▶ **Required action**:
If a record below holds a picture, leave the picture out and copy the rest exactly.

Front-end code change data:
————

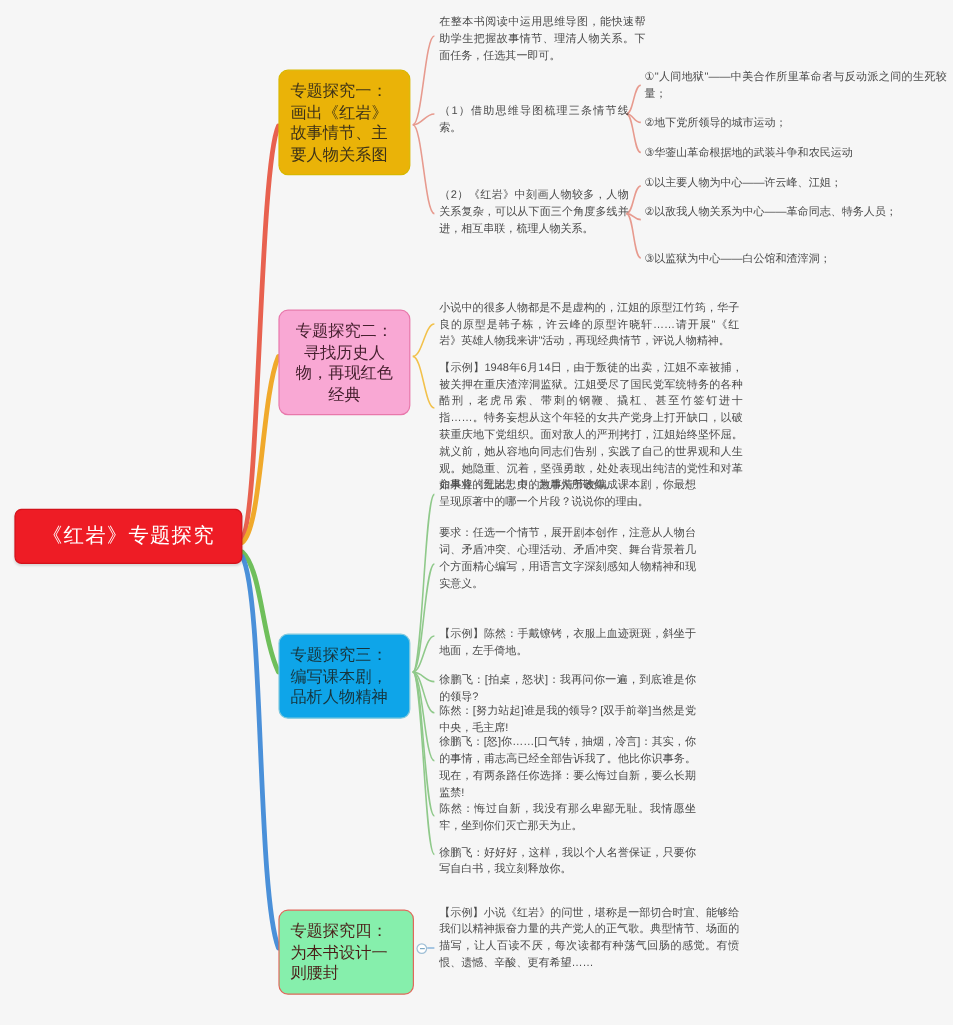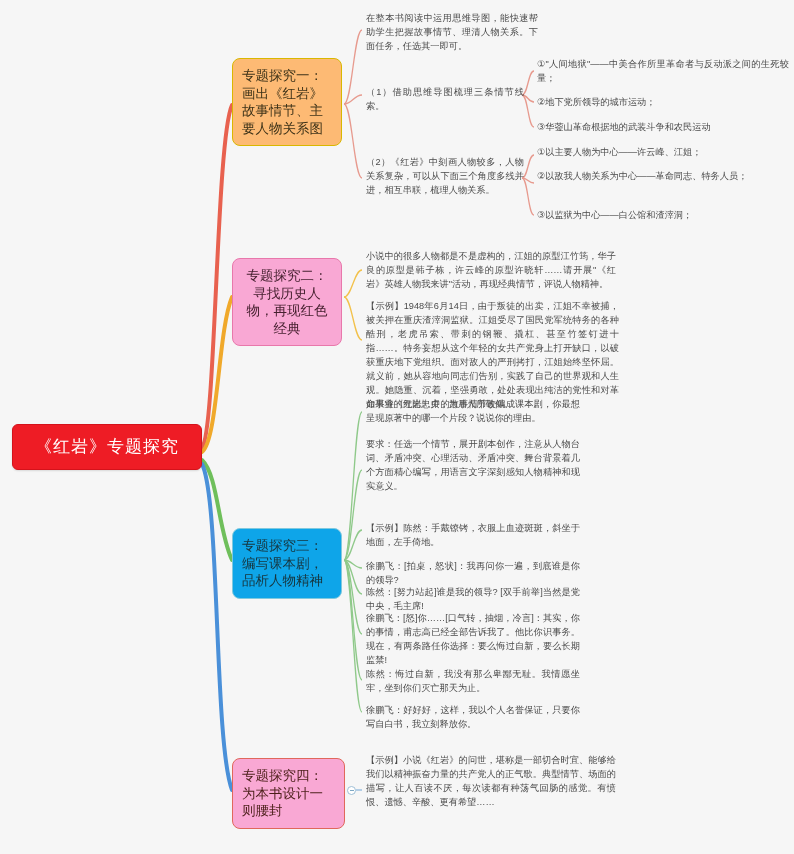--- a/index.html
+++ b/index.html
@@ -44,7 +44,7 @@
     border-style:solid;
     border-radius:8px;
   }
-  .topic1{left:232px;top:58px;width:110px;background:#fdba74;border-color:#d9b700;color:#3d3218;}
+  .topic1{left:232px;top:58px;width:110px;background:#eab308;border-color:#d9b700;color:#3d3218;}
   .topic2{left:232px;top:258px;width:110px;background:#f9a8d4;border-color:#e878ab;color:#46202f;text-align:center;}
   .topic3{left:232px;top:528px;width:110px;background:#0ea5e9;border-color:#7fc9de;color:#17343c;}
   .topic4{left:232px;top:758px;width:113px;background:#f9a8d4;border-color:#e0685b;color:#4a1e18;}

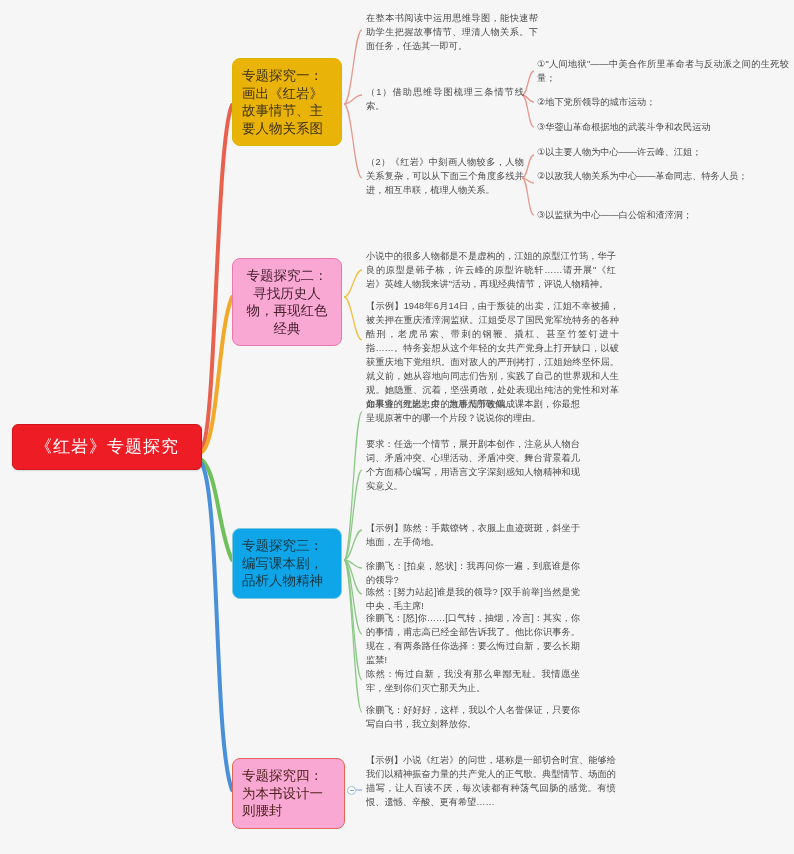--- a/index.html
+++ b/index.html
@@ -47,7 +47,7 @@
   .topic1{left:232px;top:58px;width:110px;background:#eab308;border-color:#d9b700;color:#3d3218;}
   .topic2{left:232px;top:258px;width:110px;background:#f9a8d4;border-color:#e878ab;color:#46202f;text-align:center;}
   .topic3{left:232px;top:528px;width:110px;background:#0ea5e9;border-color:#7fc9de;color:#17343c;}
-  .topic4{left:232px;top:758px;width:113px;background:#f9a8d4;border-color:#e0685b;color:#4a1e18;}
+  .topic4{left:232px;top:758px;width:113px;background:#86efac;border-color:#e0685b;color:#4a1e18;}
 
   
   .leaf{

————

▶ **Answer section**:
--- a/index.html
+++ b/index.html
@@ -44,7 +44,7 @@
     border-style:solid;
     border-radius:8px;
   }
-  .topic1{left:232px;top:58px;width:110px;background:#fdba74;border-color:#d9b700;color:#3d3218;}
+  .topic1{left:232px;top:58px;width:110px;background:#eab308;border-color:#d9b700;color:#3d3218;}
   .topic2{left:232px;top:258px;width:110px;background:#f9a8d4;border-color:#e878ab;color:#46202f;text-align:center;}
   .topic3{left:232px;top:528px;width:110px;background:#0ea5e9;border-color:#7fc9de;color:#17343c;}
   .topic4{left:232px;top:758px;width:113px;background:#f9a8d4;border-color:#e0685b;color:#4a1e18;}

--- a/index.html
+++ b/index.html
@@ -47,7 +47,7 @@
   .topic1{left:232px;top:58px;width:110px;background:#eab308;border-color:#d9b700;color:#3d3218;}
   .topic2{left:232px;top:258px;width:110px;background:#f9a8d4;border-color:#e878ab;color:#46202f;text-align:center;}
   .topic3{left:232px;top:528px;width:110px;background:#0ea5e9;border-color:#7fc9de;color:#17343c;}
-  .topic4{left:232px;top:758px;width:113px;background:#f9a8d4;border-color:#e0685b;color:#4a1e18;}
+  .topic4{left:232px;top:758px;width:113px;background:#86efac;border-color:#e0685b;color:#4a1e18;}
 
   
   .leaf{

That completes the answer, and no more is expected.